Now turn your attention to the Thru and Onto specifications in the example interface.  The Thru hot-field allows the user to specify a map identifying the height of visual barriers within the area.  In last month’s discussions it was used to place the 50-foot tree canopy for forested areas—the “chia pet” hairs on top of the elevation surface that blocks visual connections.  The Thru map contains height values for all “screen” locations and effectively adds the blocking heights to the elevation values at each location—0 indicates no screen and 50 indicates a 50-foot visual barrier on top of the terrain.

The Onto hot-field is conceptually similar but has an important difference.  It addresses tall objects, such as smoke-stacks or towers, that might be visible but not wide enough to block views.  In this instance, the computer adds the “target” height when visual connectivity is being considered for a cell containing a structure but the added height isn’t considered for locations beyond.  The effect is that the feature pops-up to see if it is seen but doesn’t hang around to block the view beyond it.

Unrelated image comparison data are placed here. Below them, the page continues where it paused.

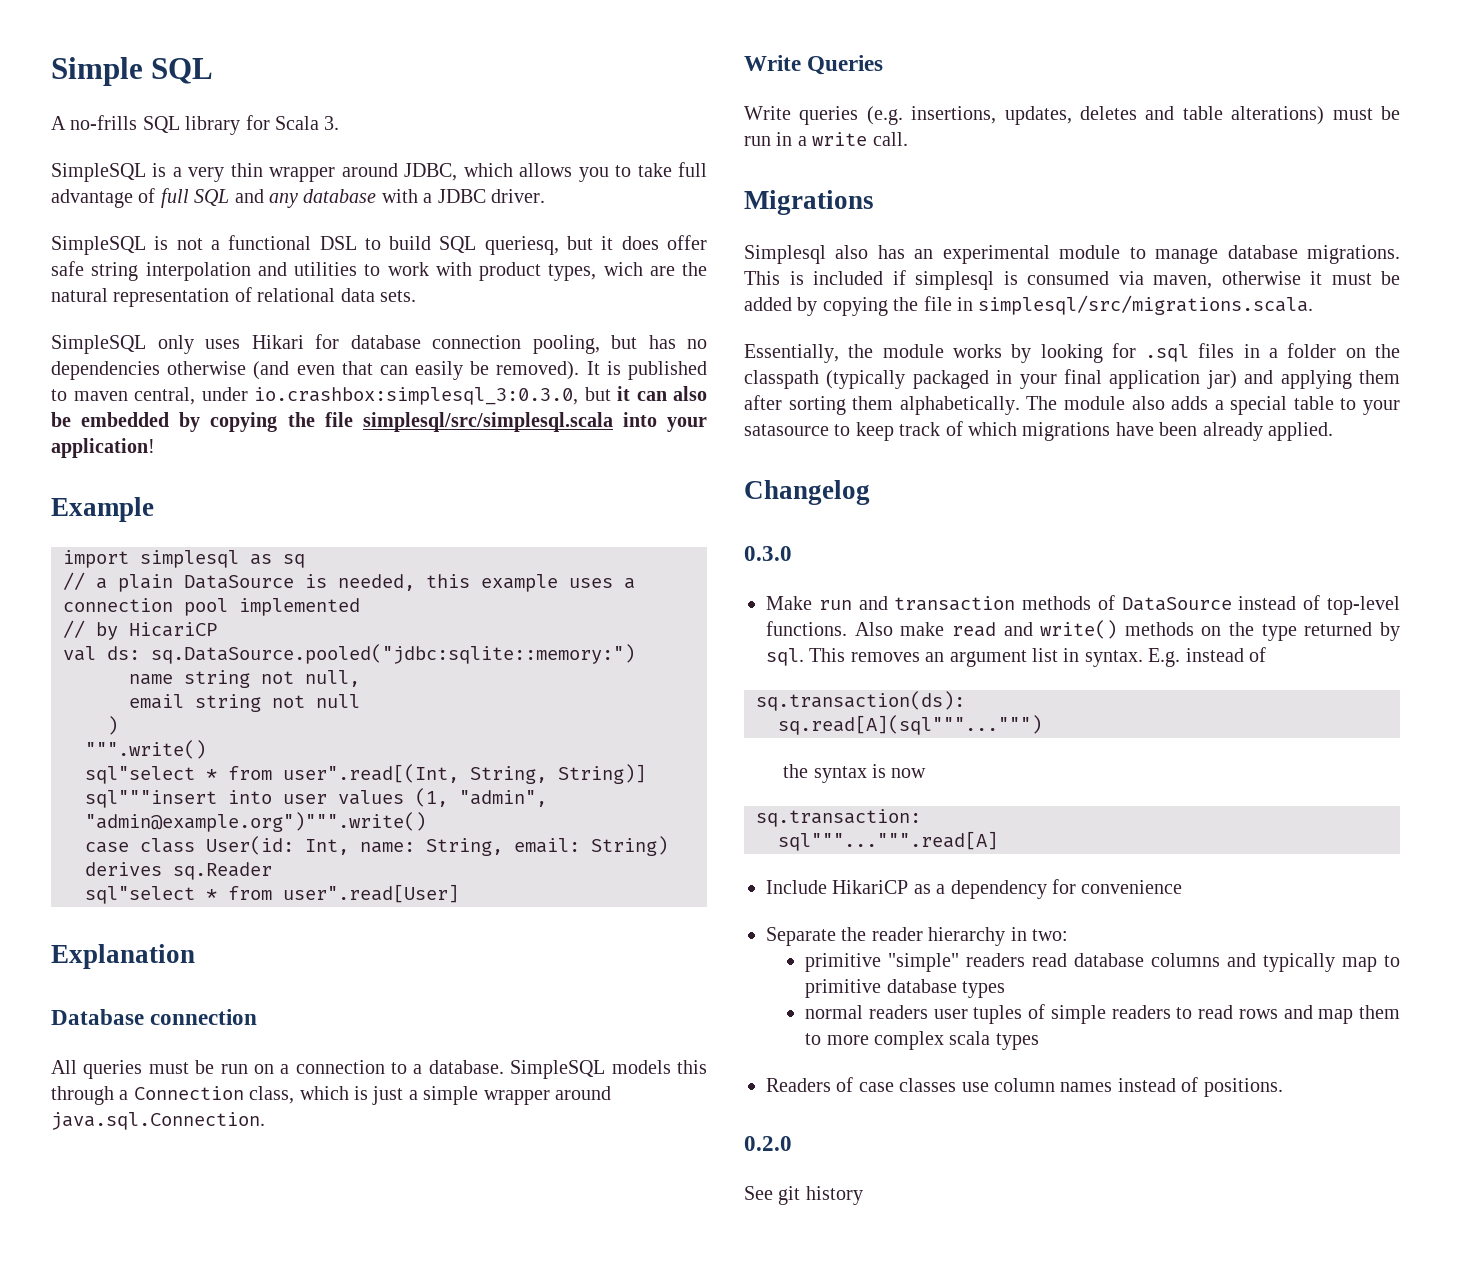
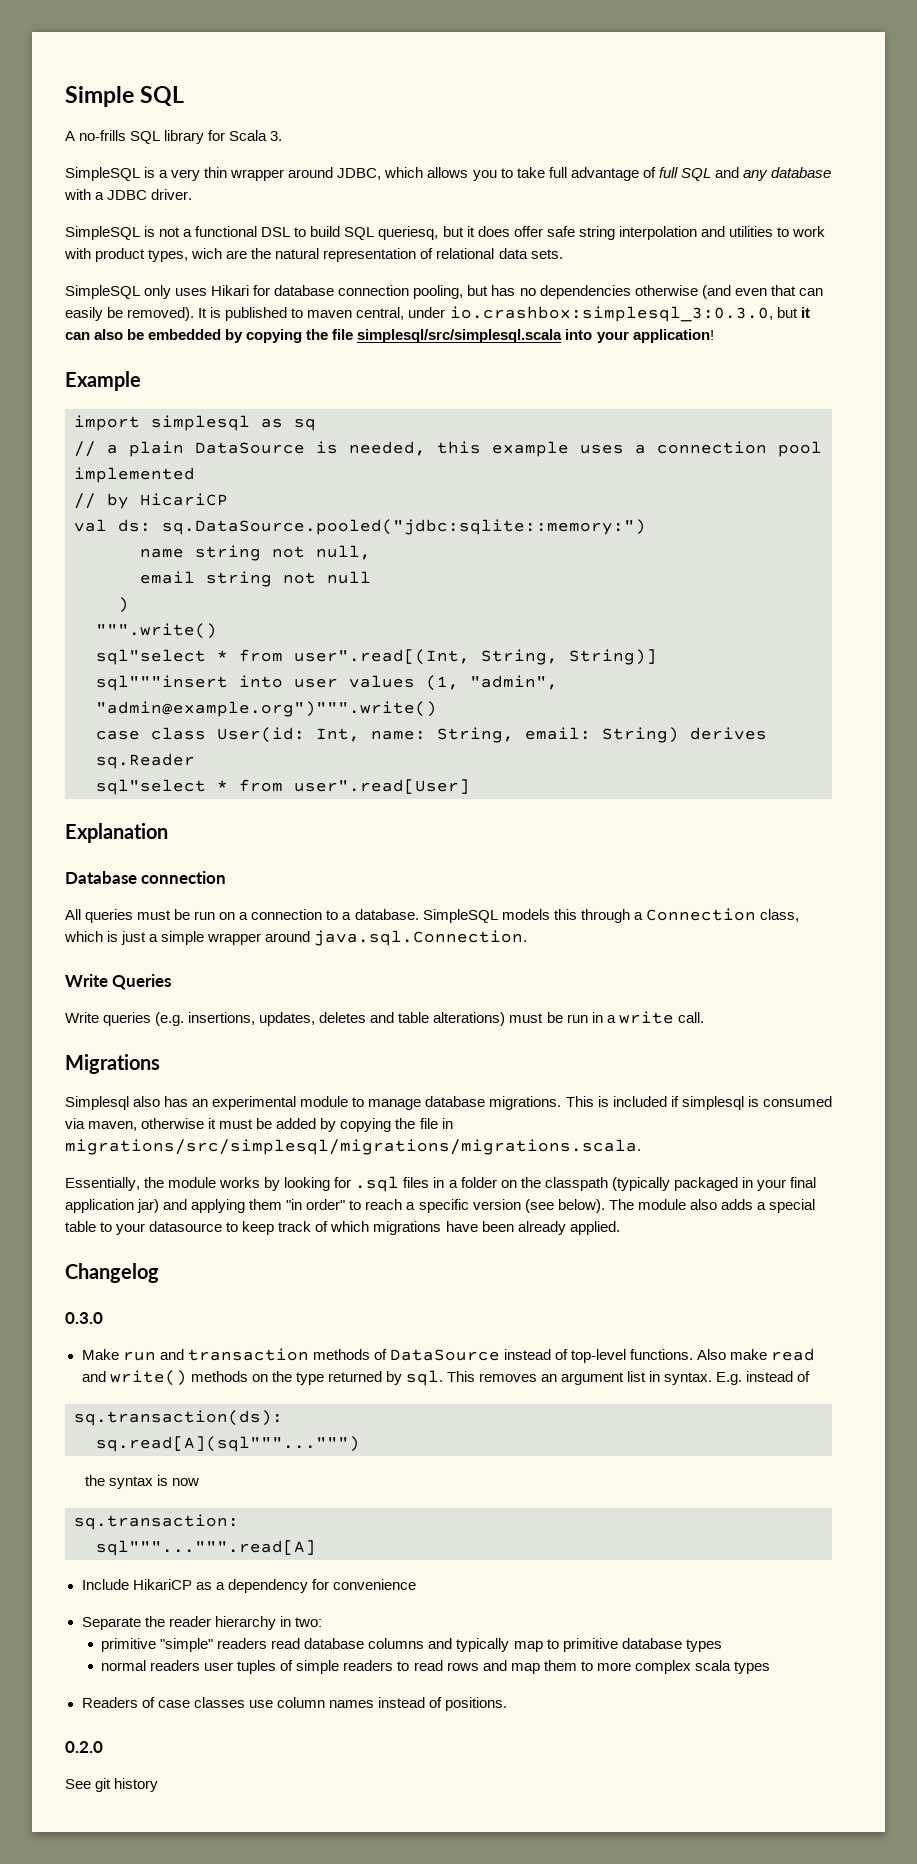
- This is included if simplesql is consumed via maven, otherwise it must be added by copying the file in simplesql/src/migrations.scala.
+ This is included if simplesql is consumed via maven, otherwise it must be added by copying the file in migrations/src/simplesql/migrations/migrations.scala.
- Essentially, the module works by looking for .sql files in a folder on the classpath (typically packaged in your final application jar) and applying them after sorting them alphabetically.
+ Essentially, the module works by looking for .sql files in a folder on the classpath (typically packaged in your final application jar) and applying them "in order" to reach a specific version (see below).
- The module also adds a special table to your satasource to keep track of which migrations have been already applied.
+ The module also adds a special table to your datasource to keep track of which migrations have been already applied.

Figure 3 depicts yet another way of dealing with extended features.  Assume you want to assess the difference in visual impact of two proposed power line routes shown in the 3-D inset in the figure.  In this instance, Powerline1 is first selected as the viewer map (instead of Roadmap) and the At parameter is set to 50.  The command is repeated for Powerline2.

 

T35_2c

Figure 3.  Determining the visual exposure/impact of alternative power line routes.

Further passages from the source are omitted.